袋小路でみかけたら
星のかけらはいつ輝きを失うのだろう。夕暮れ空をぼんやりと眺めているとふとそう思うことがある。月を横目に見つつ歌を歌っているうちに、道に躓き迷子になりかけるのはこれで何回目だろう。いや、なりかけではなかった。あの瞬間においては完璧なまでに迷子だった。軽々と道に伏すことができたならば、金輪際すれ違わなかったであろう類の迷子だった。私は途方に暮れた。
でも一つだけ良かったことがある。耳の尖ったハリネズミの巣穴から前脚が出る前から私はずっとそうだということだ。あの点滅している街灯の真下にミミズがいる間だけはそうではなかったかもしれないが。生まれてこの方そんな瞬間は3度ほどしかない。公園でソフトクリームを落とした時、薬が2回目に上手く飲み込めた時、あともう一つは忘れてしまった。たぶん、最近だったような気もする。まあいい、頻繁に呼び出しがかからない限りそんなのは些細なことだ。

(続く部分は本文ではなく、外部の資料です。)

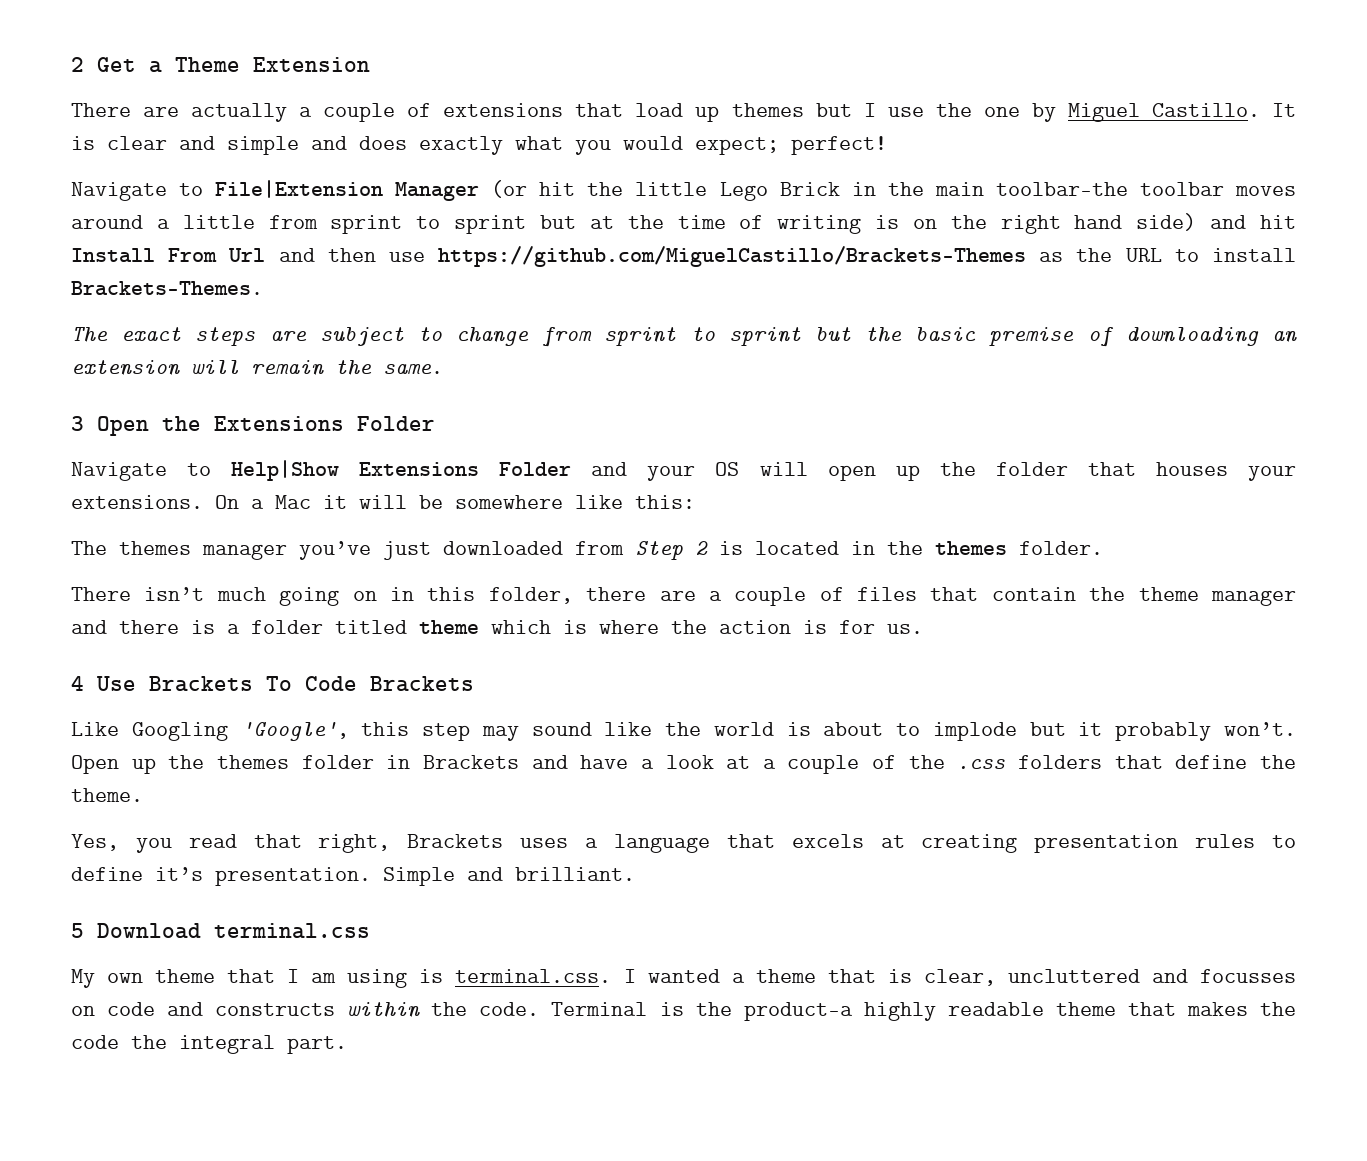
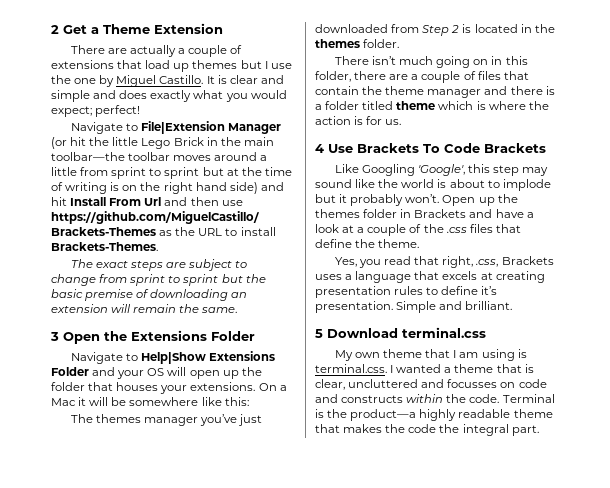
- Open up the themes folder in Brackets and have a look at a couple of the .css folders that define the theme.
+ Open up the themes folder in Brackets and have a look at a couple of the .css files that define the theme.
- Yes, you read that right, Brackets uses a language that excels at creating presentation rules to define it’s presentation.
+ Yes, you read that right, .css, Brackets uses a language that excels at creating presentation rules to define it’s presentation.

遠くでカラスが鳴いている。あの鳴き声がオレンジ色の看板を旋回するまで私は迷子だ。カラスはビー玉によく似ていると思う。最近まで気づかなかったのが不思議なくらい似ている。余りにも似すぎてよく見間違える程だ。色も形もそっくりだし、真夏のひまわり畑にもぴったりだ。似ていないところと言えば真夜中に煌々としたクレープ屋に置いてあるか否かぐらいだ。そうはいっても悩ましいのはその品揃え。え、全然似てないって。そんなはずはない。よく見て。じーっと。袋小路に出会ったときに事象の裏側が透けて見えるぐらいに。ほら、ぼんやりと見えてきたでしょ。だって2つとも星のかけらそのものだもの。
さあ先を急ごう。橙色の糸に引きずられながら。止まっていることは進むことに比べて難しいものだ。そして戻ることはさらに難しい。でも戻っていると進みたくなる。そう上手くはいかないものだ。その点引きずられるのは悪くない。引きずられることは引きずることだ。シーソーはギッタンバッコンするものだ。そうでなくちゃならない。凹んだフライパンには南京錠を、歪んだ眼鏡には段ボールを。そんなことは100年前の百貨店のうたい文句から決まっていることだ。何せ引きずられることは気分がいい。初めはそんな風には思えないかもしれないが、地面に顔を擦り付けてみるといい。抉られた頬の肉に哀愁の念を送りつつパンを拾うんだ。どんなパンかって。それは象を容易く覆い隠してしまうぐらい大きくて、球よりまん丸で、風に流されていく雲ぐらいふわふわで、そして何より大事なのがとびっきり軽いってことだ。ただし決して食べてはいけない。一口ぐらいかじるのは構わないけどね。それ食べているって。いやいや、かじるのは食べるのと全然違う。全く違う。ある磁石のN極と別の磁石のN極ぐらい違う。そう。分かってくれなくともいい。分からないことは分かることのきっかし37倍貴重なのだから。そしたら、パンを捨てなさい。なぜかって。持っていると呪われるからだよ。食べれなかった人の怨念がひっきりなしに襲ってくるんだ。利き手から10度時計回りに外れた方向から。うっとおしいったりゃありゃしない。名残惜しいだろうけど、諦めて捨てたまえ。所有することは、所有しないのとほぼ同義だから気にすることはない。するとどうやら驚くべきことに世界がすっかり変わってしまいました。この世界の要素は実はすべてお菓子でできていました。という風な劇的な変化が訪れることはもちろんない。全く変わっていないように見えるでしょう。ように見えるというのが肝である。実際に変わっているとか変わっていないとかそんなことは本当に本当に些末なことだ。パンと肉を思え。それを思い返す間ぐらいは輝きを失わないだろう。